What then follows are ‘macro-cycles’ of refinement where the experimental model is first tuned to get the best possible fit from the data, and then the d_min limit is reduced to cover more data than the previous cycle. 16 parameters of the diffraction geometry are tuned: 6 for the detector, one for beam angle, 3 crystal orientation angles and the 6 triclinic cell parameters. At each stage only 36000 reflections are used in the refinement job. In order to save time, a subset of the input reflections are used - by default using 100 reflections for every degree of the 360° scan.
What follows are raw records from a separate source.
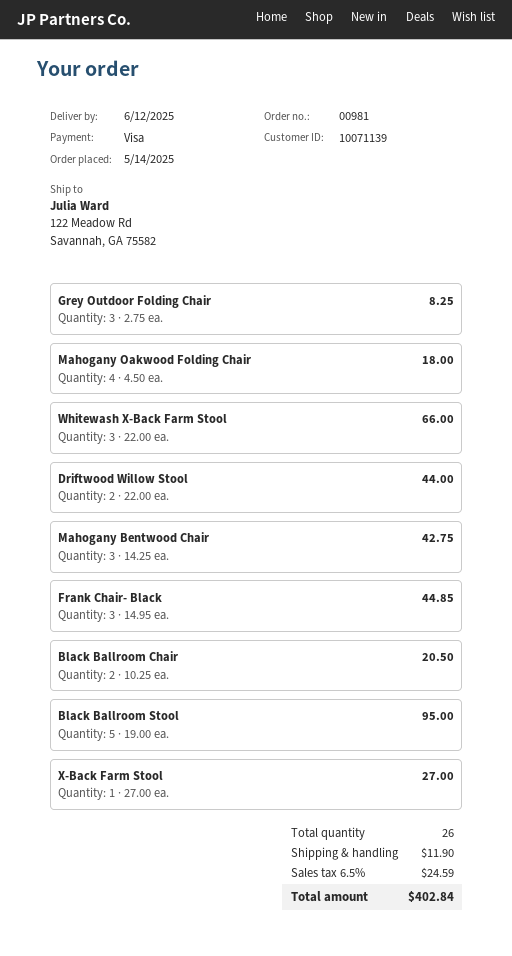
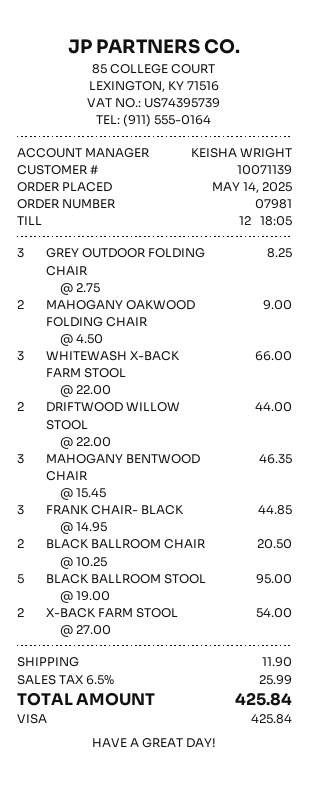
order number: 00981 -> 07981
Mahogany Oakwood Folding Chair: 4 x 4.50 = 18.00 -> 2 x 4.50 = 9.00
Mahogany Bentwood Chair: 3 x 14.25 = 42.75 -> 3 x 15.45 = 46.35
X-Back Farm Stool: 1 x 27.00 = 27.00 -> 2 x 27.00 = 54.00
tax: 6.5% = 24.59 -> 6.5% = 25.99
total: 402.84 -> 425.84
We see that the first macrocycle of refinement makes a big improvement in the positional RMSDs:

+--------+--------+----------+----------+------------+
|   Step |   Nref |   RMSD_X |   RMSD_Y |   RMSD_Phi |
|        |        |     (mm) |     (mm) |      (deg) |
|--------+--------+----------+----------+------------|
|      0 |  36000 | 0.56197  | 0.55131  |    0.13413 |
|      1 |  36000 | 0.24338  | 0.26503  |    0.15575 |
|      2 |  36000 | 0.10648  | 0.13198  |    0.13476 |
|      3 |  36000 | 0.055785 | 0.059567 |    0.10888 |
|      4 |  36000 | 0.051066 | 0.052336 |    0.10514 |
|      5 |  36000 | 0.050906 | 0.052372 |    0.10505 |
|      6 |  36000 | 0.050901 | 0.052378 |    0.10505 |
+--------+--------+----------+----------+------------+

Second and subsequent macrocycles are refined using the same number of reflections, but after extending to higher resolution. The RMSDs at the start of each cycle are worse than at the end of the previous cycle, because the best fit model for lower resolution data is being applied to higher resolution reflections. As long as each macrocyle shows a reduction in RMSDs then refinement is doing its job of extending the applicability of the model out to a new resolution limit, until eventually the highest resolution strong spots have been included. The final macrocycle includes data out to 1.30 Å and produces a final model with RMSDs of 0.050 mm in X, 0.049 mm in Y and 0.104° in φ, corresponding to 0.29 pixels in X, 0.28 pixels in Y and 0.21 image widths in φ.
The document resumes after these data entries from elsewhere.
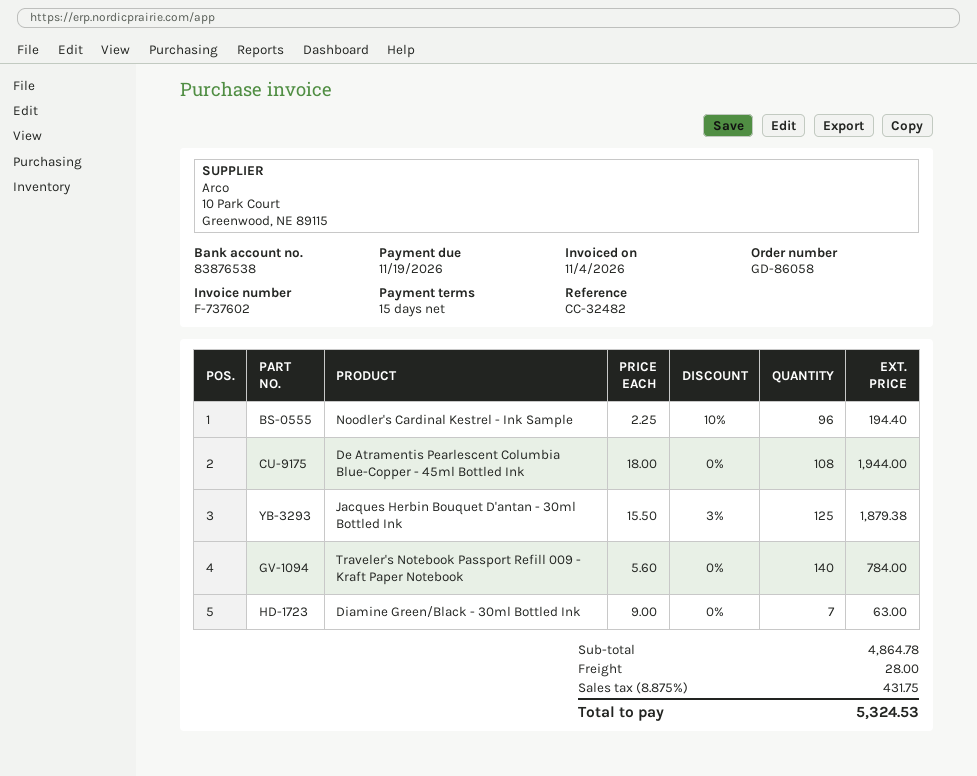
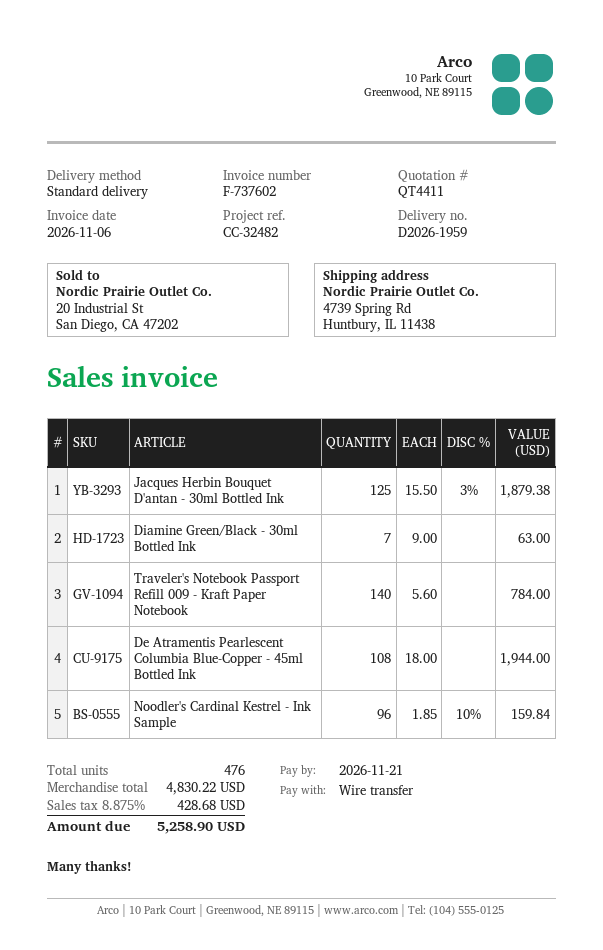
invoice date: 2026-11-04 -> 2026-11-06
due date: 2026-11-19 -> 2026-11-21
Noodler's Cardinal Kestrel - Ink Sample: 96 x 2.25 - 10% = 194.40 -> 96 x 1.85 - 10% = 159.84
subtotal: 4864.78 -> 4830.22
shipping: 28.00 -> none
tax: 8.875% = 431.75 -> 8.875% = 428.68
total: 5324.53 -> 5258.90

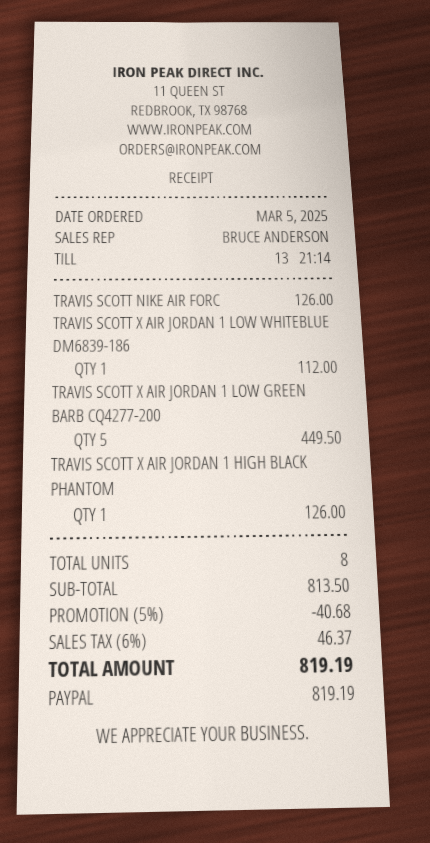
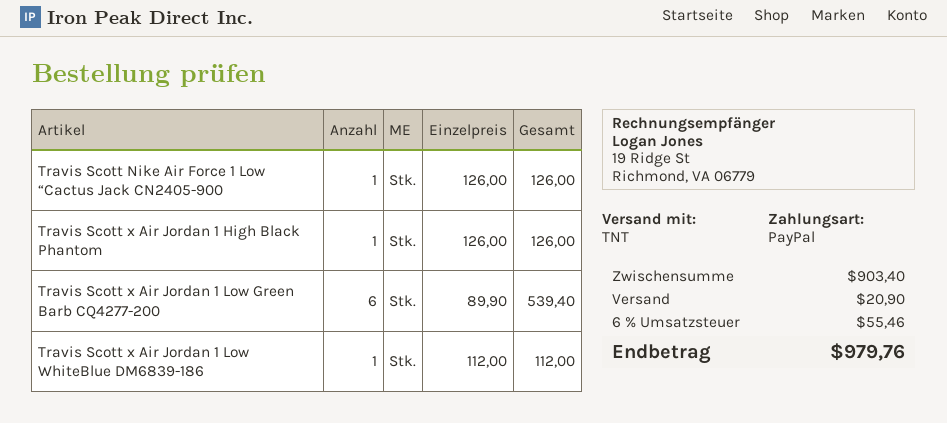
TRAVIS SCOTT X AIR JORDAN 1 LOW GREEN BARB CQ4277-200: 5 for 449.50 -> 6 for 539.40
subtotal: 813.50 -> 903.40
discount: 5% = 40.68 -> none
shipping: none -> 20.90
tax: 6% = 46.37 -> 6% = 55.46
total: 819.19 -> 979.76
Despite the high quality of this data, we notice from the log that at each macrocycle there were some outliers identified and removed from refinement as resolution increases. Large outliers can dominate refinement using a least squares target, so it is important to be able to remove these. More about this is discussed below in Refinement. It’s also worth checking the total number of reflections that were not assigned an index:

+------------+-------------+---------------+-------------+
|   Imageset |   # indexed |   # unindexed | % indexed   |
|------------+-------------+---------------+-------------|
|          0 |      107264 |           733 | 99.3%       |
+------------+-------------+---------------+-------------+

because this can be an indication of poor data quality or a sign that more care needs to be taken in selecting the indexing parameters.
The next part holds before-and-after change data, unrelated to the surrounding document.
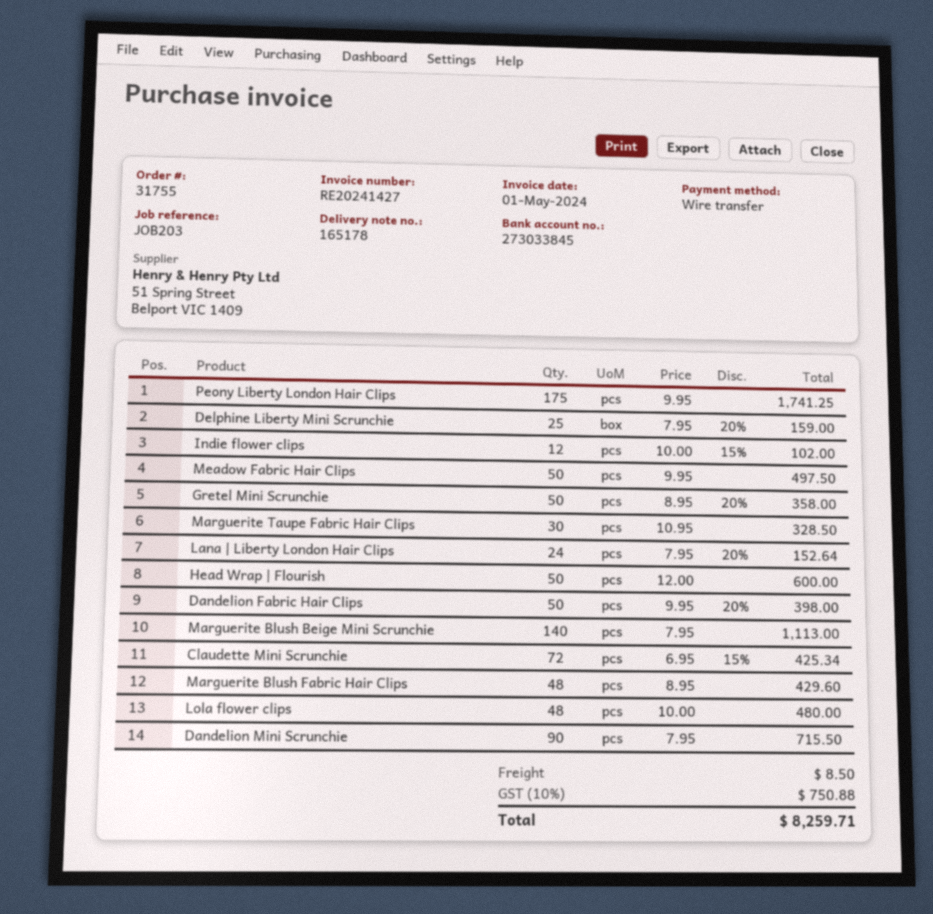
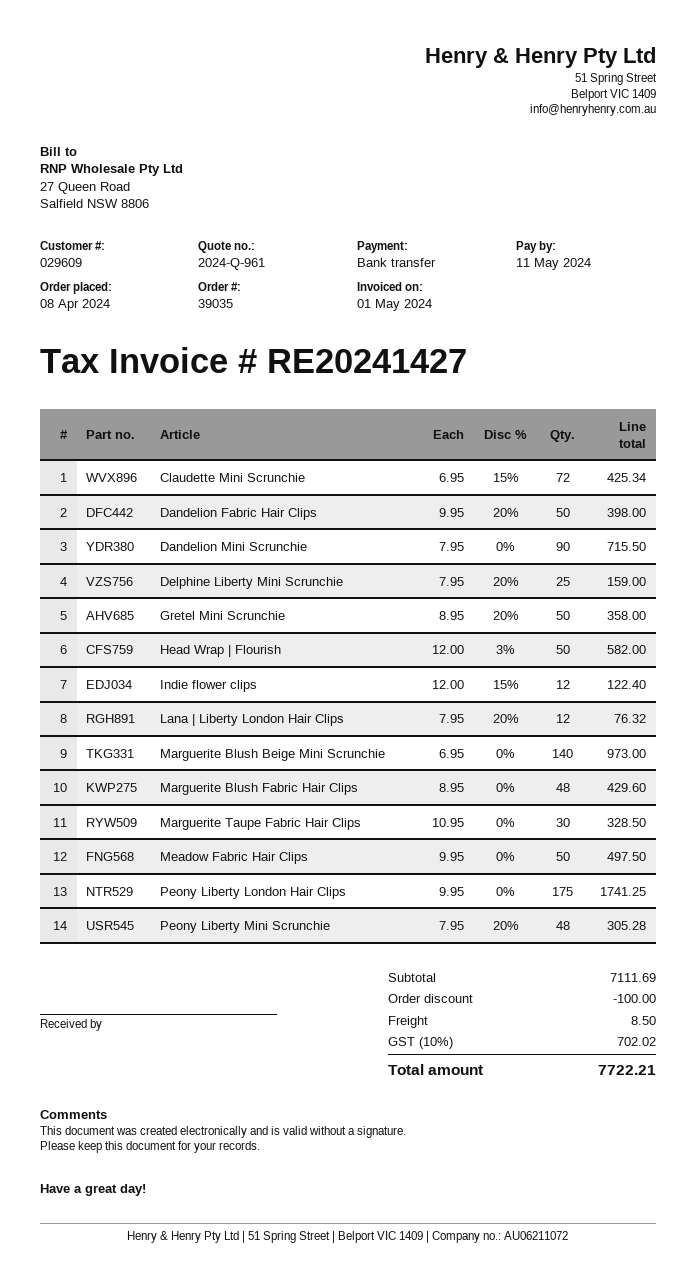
order number: 31755 -> 39035
Indie flower clips: 12 x 10.00 - 15% = 102.00 -> 12 x 12.00 - 15% = 122.40
Lana | Liberty London Hair Clips: 24 x 7.95 - 20% = 152.64 -> 12 x 7.95 - 20% = 76.32
Head Wrap | Flourish: 50 x 12.00 = 600.00 -> 50 x 12.00 - 3% = 582.00
Marguerite Blush Beige Mini Scrunchie: 140 x 7.95 = 1113.00 -> 140 x 6.95 = 973.00
Lola flower clips: 48 x 10.00 = 480.00 -> none
Peony Liberty Mini Scrunchie: none -> 48 x 7.95 - 20% = 305.28
discount: none -> 100.00
tax: 10% = 750.88 -> 10% = 702.02
total: 8259.71 -> 7722.21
Now the “Report View” contains more information than just after spot-finding. The “Spot count per image” plot also contains information about the number of indexed spots. In addition there are heat maps giving information about the positions of indexed and unindexed spots. Here we see that most of the unindexed spots are found in the region around the rotation axis. The “Analysis of reflection centroids” plots provide lots of detail regarding how well the predicted spot positions match the observed positions, both in image space and as a function of the position within the rotation scan.

After indexing it can be useful to inspect the reciprocal lattice again under the “External Tools”. Now indexed/unindexed spots are differentiated by colour, and it is possible to see which spots were marked by dials.refine as outliers. If you have a dataset with multiple lattices present, it may be possible to spot them in the unindexed reflections.

In this case, we can see that the refinement has clearly resolved whatever systematic error was causing distortions in the reciprocal space view, and the determined reciprocal unit cell fits the data well:

https://dials.github.io/images/process_detail_betalactamase_dui/reciprocal_lattice_indexed.png

Integration¶

After the refinement is done, the next step is integration. Click on the “integrate” button to move to this job. Mostly, the default parameters are fine for Pilatus data, which will perform XDS-like 3D profile fitting while using a generalized linear model in order to fit a Poisson-distributed background model. Click “Run” to start integration. This is the most computationally-demanding stage of processing, so it will take a while to complete.

Checking the “Log” output, we see that after loading in the reference reflections, new predictions are made up to the highest resolution at the corner of the detector. This is fine, but if we wanted to we could have adjusted the high resolution limit using the control on the simple input tab. To adjust the low resolution limit, or any other parameter for integration, you can also use the “Advanced” tab, where the resolution limits d_min and d_max are under the prediction section. The predictions are made using the scan-varying crystal model from the previous step. As this scan-varying model was determined in advance of integration, each of the integration jobs is independent and we can take advantage of true parallelism during processing.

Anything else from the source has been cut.